By Ajay K. Singh, MBBS, FRCP, MBA
August 31, 2017
The country gyrates and convolutes about whether Obamacare should be repealed and replaced, but the larger discussion should center on how to reduce health care costs.
One significant contributor to escalating health care costs is the impact of malpractice. An article published by Michelle Mello and colleagues in Health Affairs discusses the impact of medical malpractice on the US health care system. It estimates that in 2008, medical malpractice, including defensive medicine, cost $55.6 billion or about 2.4% of total health care spending.
Currently, having passed the House of Representatives, federal tort reform legislation is stuck in the US Senate . The nonpartisan Congressional Budget Office estimates that enacting federal tort reform would save approximately $14 billion over five years and $50 billion over 10 years. Some key features of the tort reform proposal languishing in Congress include a cap on non-economic damages, a three-year statute of limitations on medical liability suits from the date of injury, and a “fair-share” rule in which a defendant would be liable only for his or her share of responsibility for a medical injury.
One criticism of tort reform is whether it works, and in particular whether it could be implemented in the US. A recent article by Vishal Khetpal in Slate on reforming medical malpractice caught my eye. The article makes two points:
- Tort reform that creates a no-fault compensation system has worked in several countries such as Sweden, Denmark and New Zealand.

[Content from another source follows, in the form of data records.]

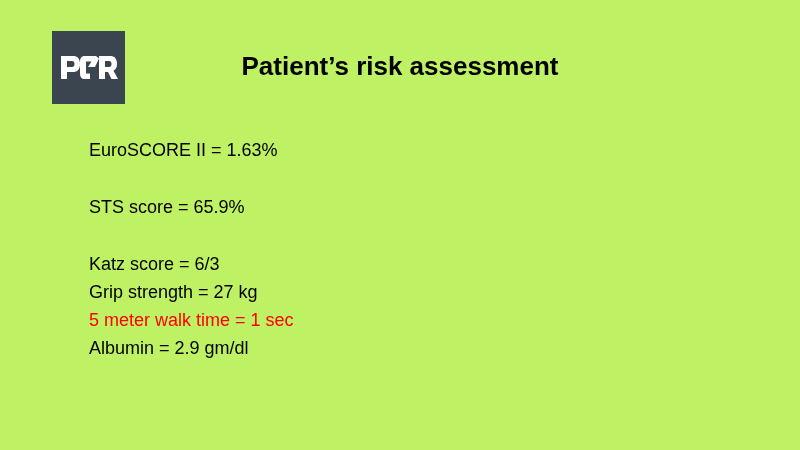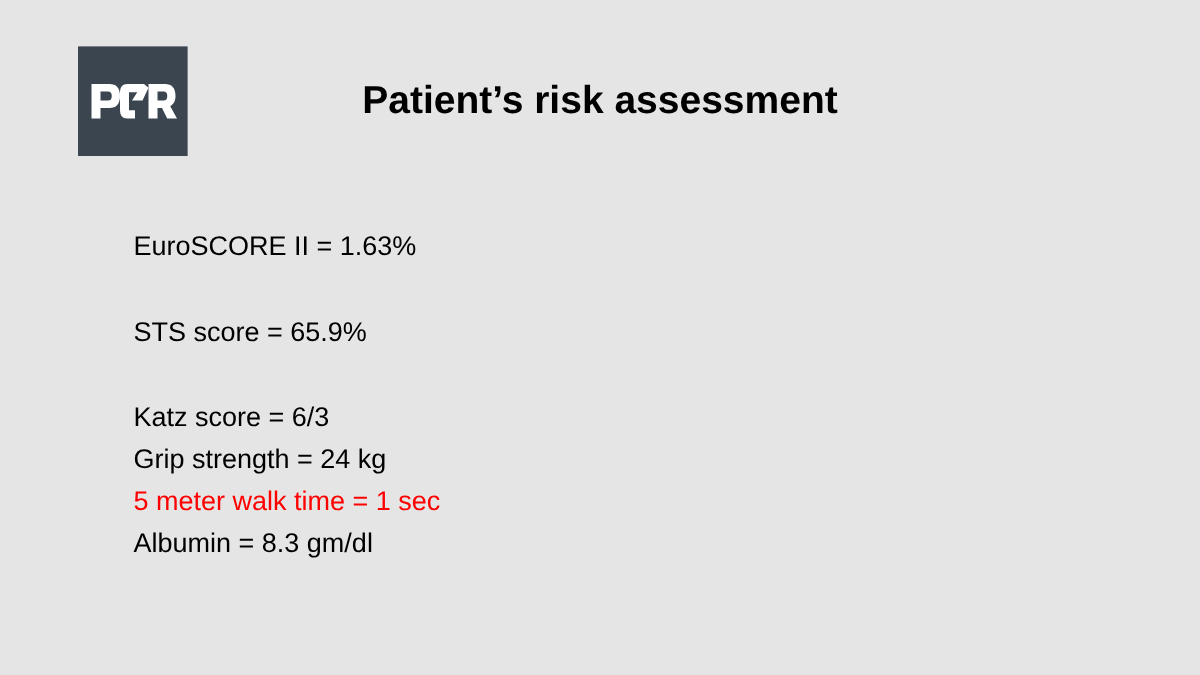"Patient’s risk assessment" #slide { background: #e5e5e5 -> #bef264 }
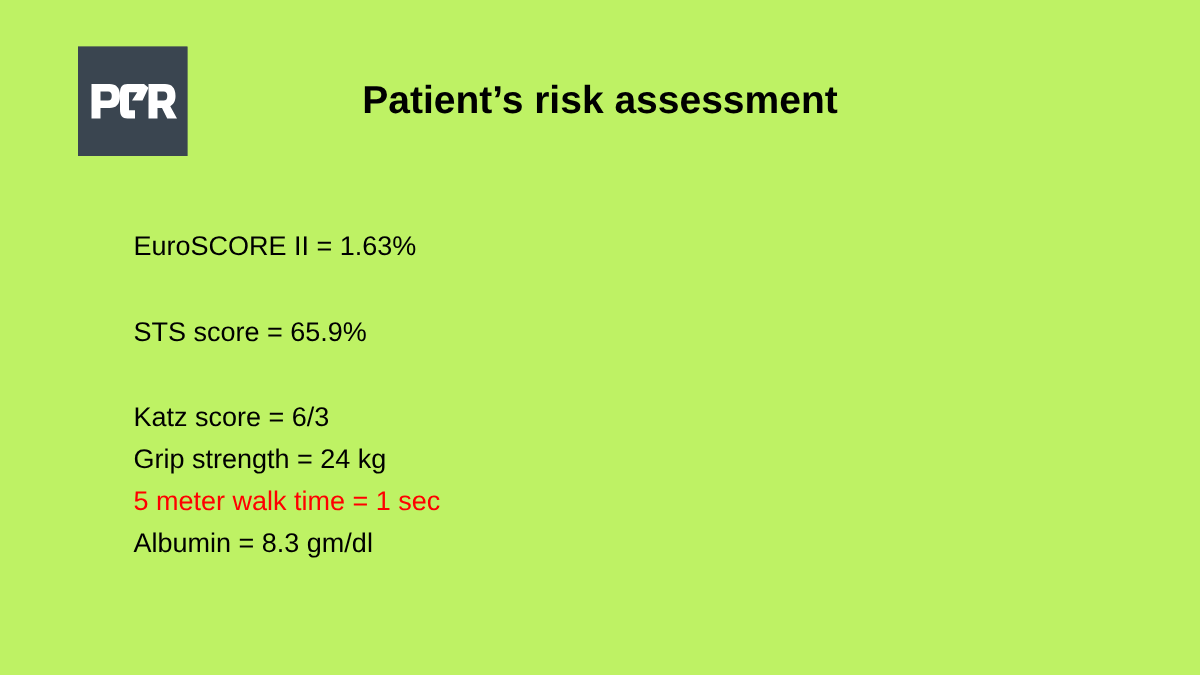"EuroSCORE II = 1.63%" #body-text { top: 150px -> 136px }
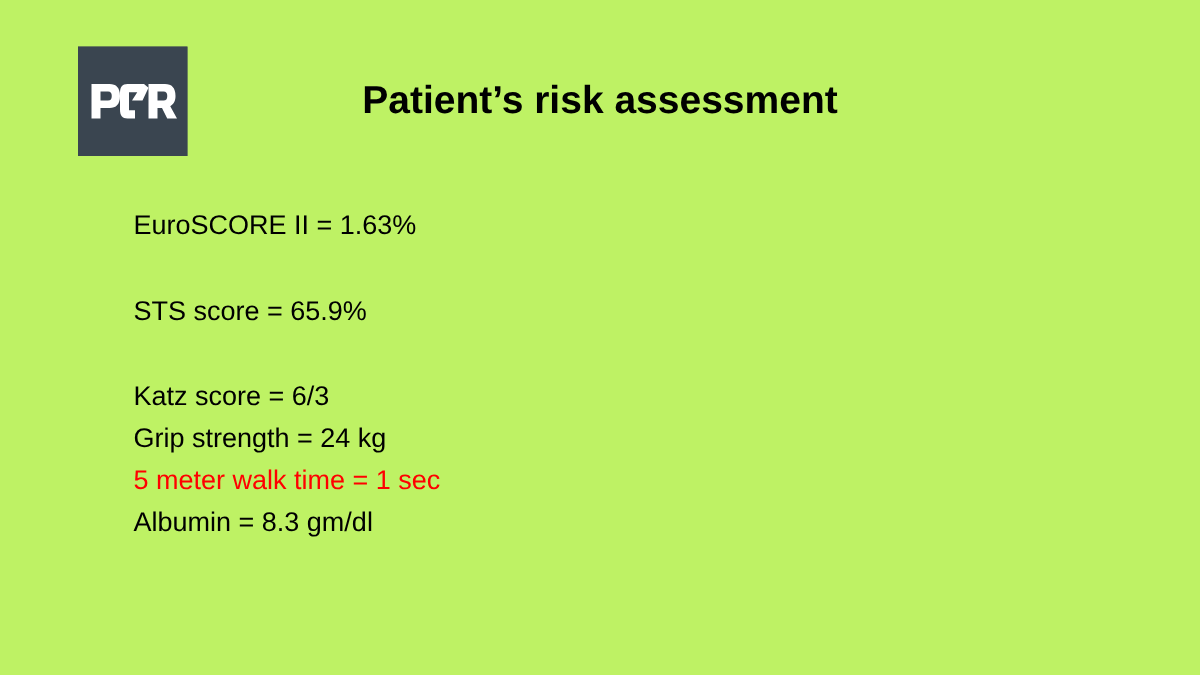"Grip strength = 24 kg" div.body-line { text: 24 -> 27 }
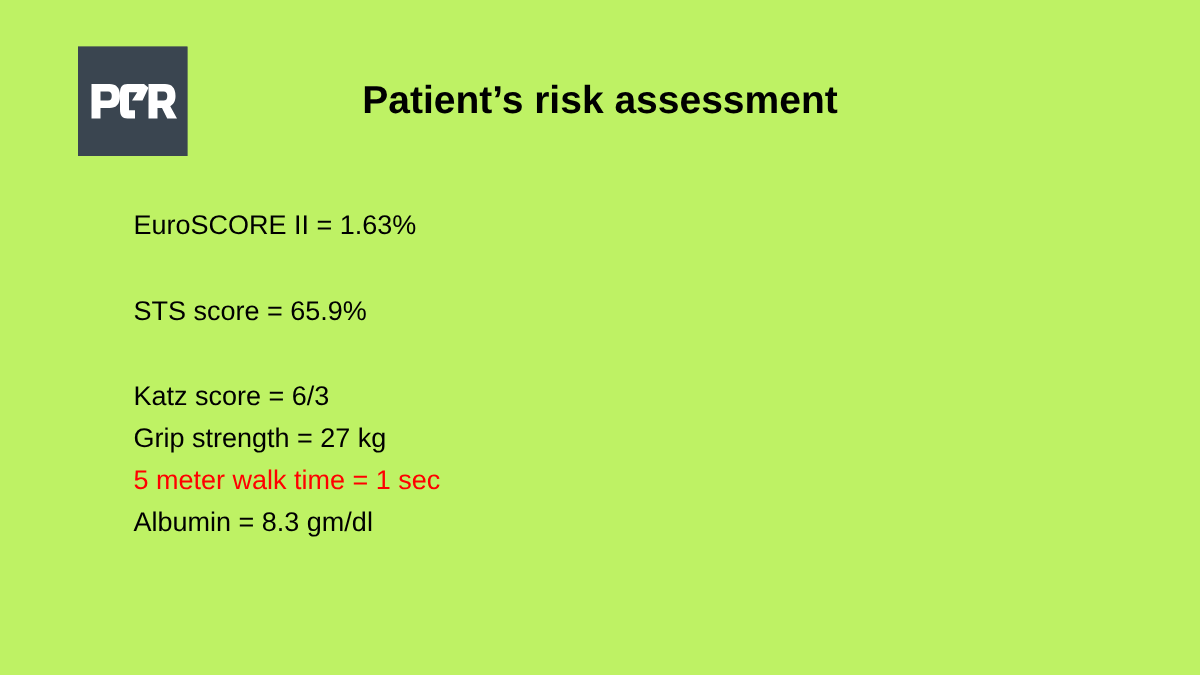"Albumin = 8.3 gm/dl" div.body-line { text: 8.3 -> 2.9 }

- The US has implemented a system for patients harmed by the administration of a vaccine—the National Vaccine Injury Compensation Program. This system does seem to work.
The other criticism is that tort reform might reduce clinical quality and clinical outcomes. But the authors of an interesting article in the Journal of Public Economics disagree.
The President of the American Medical Association, Dr. David O. Barbe, MD, has been quoted in Modern Healthcare by Mara Lee: “This legislation is an important step toward fixing that system—a step that reins in defensive medicine, reduces the growth of health care costs and strikes the correct balance by promoting speedier resolutions of disputes—while maintaining an injured patient’s access to just compensation.”
Dr. Ajay K. Singh is the Senior Associate Dean for Global and Continuing Education and Director, Master in Medical Sciences in Clinical Investigation (MMSCI) Program at Harvard Medical School. He is also Director, Continuing Medical Education, Department of Medicine and Renal Division at Brigham and Women’s Hospital in Boston.